¿Puede el arte seguir siendo revolucionario?

Es indudable que hoy en día el arte no constituye una categoría propia; el arte como concepto, a diferencia de lo que Adorno pretendía, no es autónomo. Inscrito en las leyes del mercado se ha convertido en una mercancía, un bien transaccional que, fetichizado, puede terminar “desartizandose”, es decir, convirtiéndose en un bien de consumo como cualquier otro y olvidándose de su misión de crear un bien común (Aznar 2015). Según Marcuse este bien común que genera el arte es el de denunciar el vacío de nuestras vidas a partir de representar la oposición hacia las fuerzas represivas de la sociedad como a reproduciendo nuevas posibilidades de realización individual y/o colectivas más satisfactorias. Por lo tanto, vemos como el arte tiene un carácter plenamente político y sólo a través de él el individuo puede expresarse como sujeto libre (Marcuse, 1982). Entonces en una situación en la que el arte peligra por terminar siendo aquello que Rancière llamaba “la capacidad disminuida del arte” es decir, que lo que conocemos como arte político quede reducido a pequeñas y simples manifestaciones micro-políticas subsumiéndolo así en la lógica de la sociedad del consenso, ¿Qué podemos hacer para que éste siga siendo revolucionario?

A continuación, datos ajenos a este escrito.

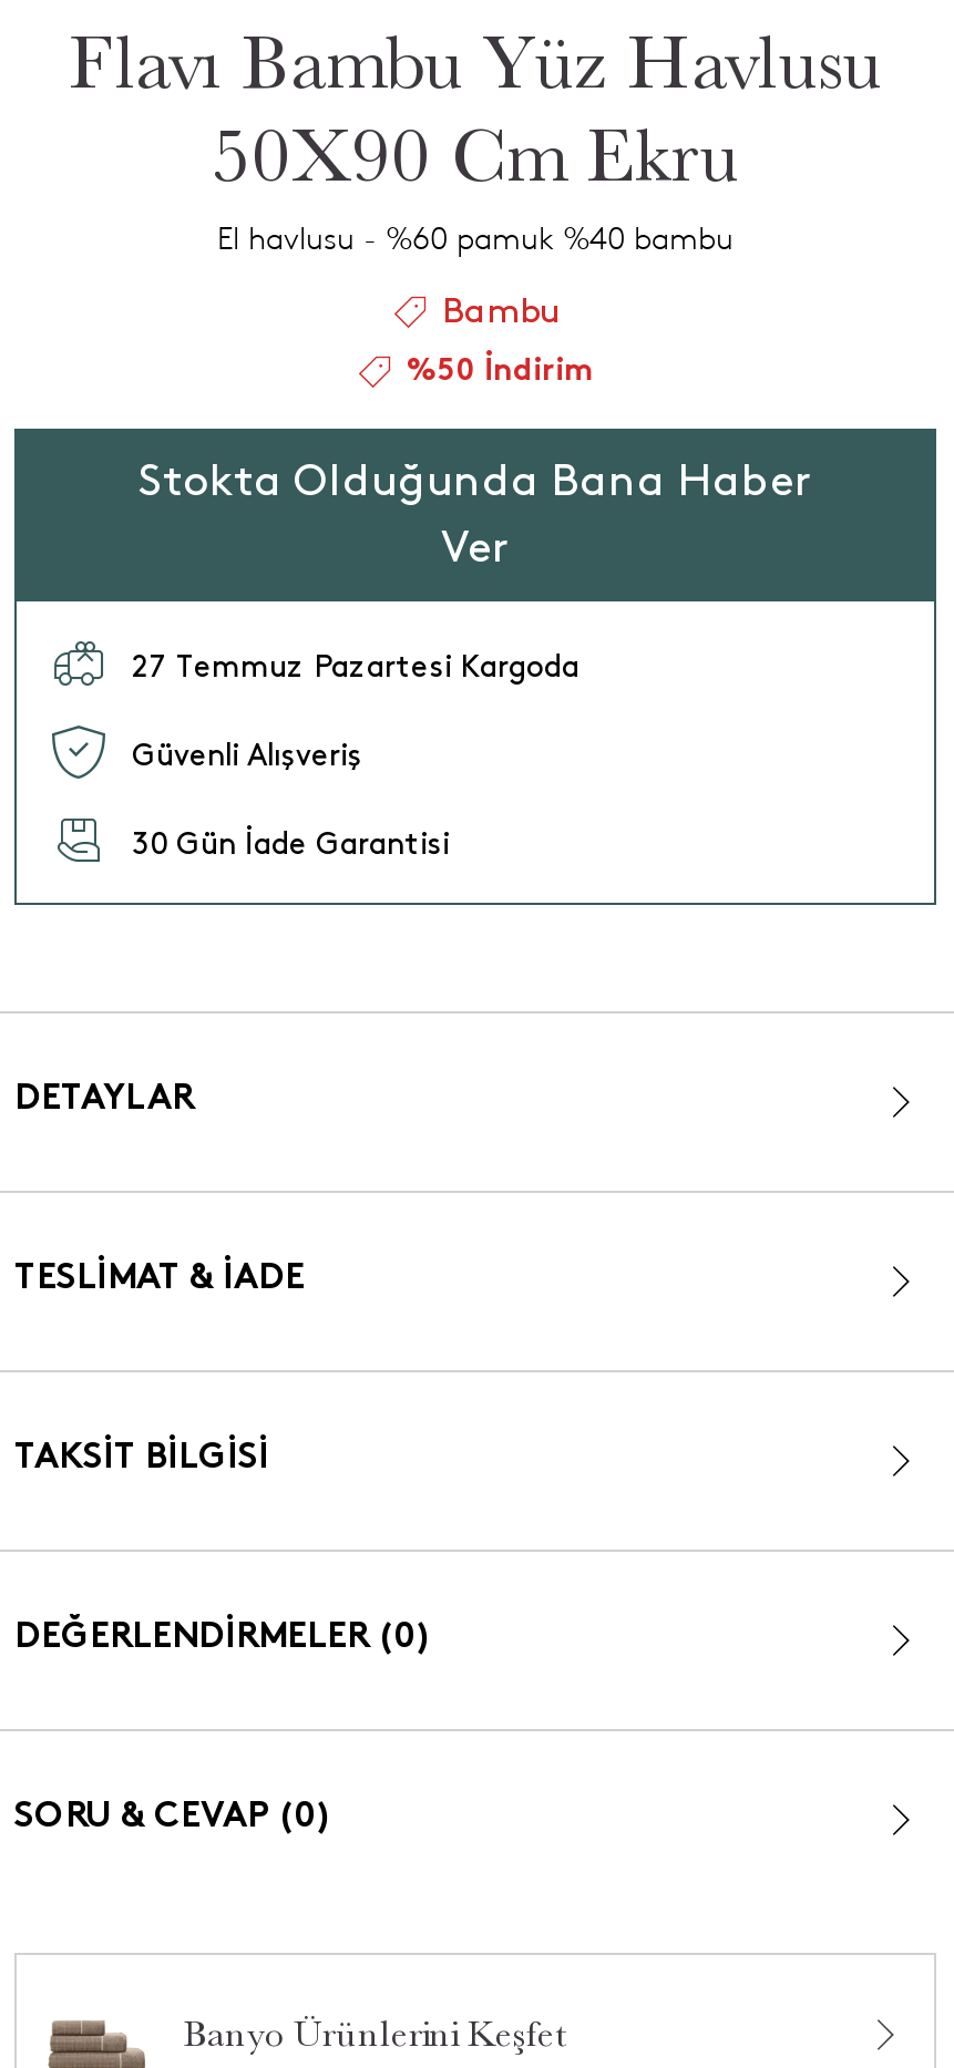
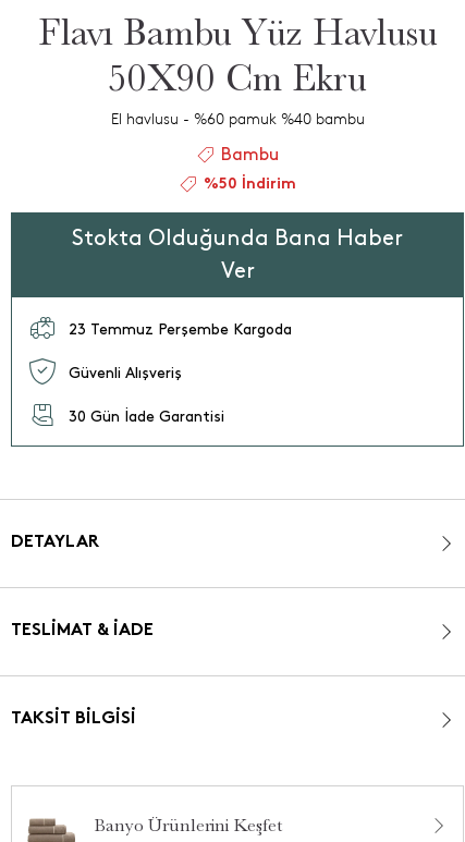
[132,651,579,680] 27 Temmuz Pazartesi Kargoda -> [69,322,292,336] 23 Temmuz Perşembe Kargoda
[14,1623,431,1656] DEĞERLENDİRMELER (0) -> none
[14,1802,331,1835] SORU & CEVAP (0) -> none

El arte puede ser revolucionario tanto en sentido estricto cuando este se presenta como un cambio radical de estilo y técnica –  muchas veces anticipando o reflejando transformaciones sociales – o, cuando en virtud de la transformación estética, éste se dedica a ilustrar la manca de libertad imperante en una sociedad y sus fuerzas opositoras, desafiando así el monopolio de la realidad establecida (Marcuse, 1982). Pensemos por ejemplo con la obra “Case nº13. Waiting for the ship of empties” de Karel Koplimets. El proyecto de esta obra empezó con Koplimets recogiendo latas de cerveza con las que posteriormente construiría una embarcación para emprender un viaje de ida y regreso des del Golfo de Finlandia hasta Estonia. Con ello, Kopliments pretendía simbolizar la relación económica que impera entre los dos países: mientras que los turistas fineses viajan hacia Tallin en busca de alcohol barato, hay toda una masa de trabajadores estonios que se traslada a Finlandia en busca de trabajo, pero sin llegar a mudarse nunca por completo. Por lo tanto, vemos como a partir de esta video performance – donde claramente hay un cambio radical tanto en estilo y técnica respecto a lo que podríamos entender como arte convencional – Kopliments es capaz de visibilizar y al mismo tiempo denunciar una relación económica basada, por una parte, en la adquisición de mano de obra barata estonia por parte de Finlandia y por la otra, el “estimulo” económico que los fineses proporcionan a Estonia a partir del impuesto del consumo.

“Case nº13. Waiting for the ship of empties” de Karel Koplimets
“Case nº13. Waiting for the ship of empties” de Karel Koplimets

Así pues, Kopliment consigue con su obra denunciar el monopolio de la realidad establecida a partir de una realidad concreta, pero de hecho consigue mucho más. Con su obra consigue representar una realidad que se extiende más allá del Golfo de Finlandia, haciendo que, a ojos del espectador, la obra viva siempre en tiempo presente, porque entre ella y el espectador siempre va a existir una simultaneidad absoluta y de esta forma, la realidad de la obra de arte y su fuerza declarativa no se dejan limitar al horizonte histórico originario (Gadamer, 1996). Siempre va ha haber migraciones por razones económicas, siempre van a existir intercambios desiguales económicos entre países y es eso precisamente lo que Koplimets denuncia.

“La utopía en el gran arte nunca constituye la simple negación del principio de realidad, sino en lo contrario, en su conservación trascendente mediante la cual pasado y presente extienden su sombra sobre su realización. La auténtica utopía está basada en el recuerdo.” (H. Marcuse 1982)

Así, si el arte pretende tener carácter revolucionario debe saber hacer partícipe al espectador de la situación que quiere denunciar. Esto significa que él espectador debe trabajar desde la memoria para traer al presente, al momento de la contemplación nunca más desinteresada como lo pretendiese Kant, aquellos recuerdos propios en los que hemos fallado como individuo y como especie para fomentar una lucha necesaria para transformar el mundo.

Bibliografía:

  • Aznar, Yayo y López, Jesús (2015); “Damien Hirst: dos miradas a una polémica eterna”. En caiana. Revista de Historia del Arte y Cultura Visual del Centro Argentino de Investigadores de Arte (CAIA). No 6 | 1er. semestre 2015. pp 9-18.
  • Gadamer, Hans-Georg (1996): “Estética y Hermenéutica”. Editorial Tecnos; Madrid, España
  • Marcuse, Herbert (1982): “La dimensió estètica”. Edicions 62, Barcelona, Espanya.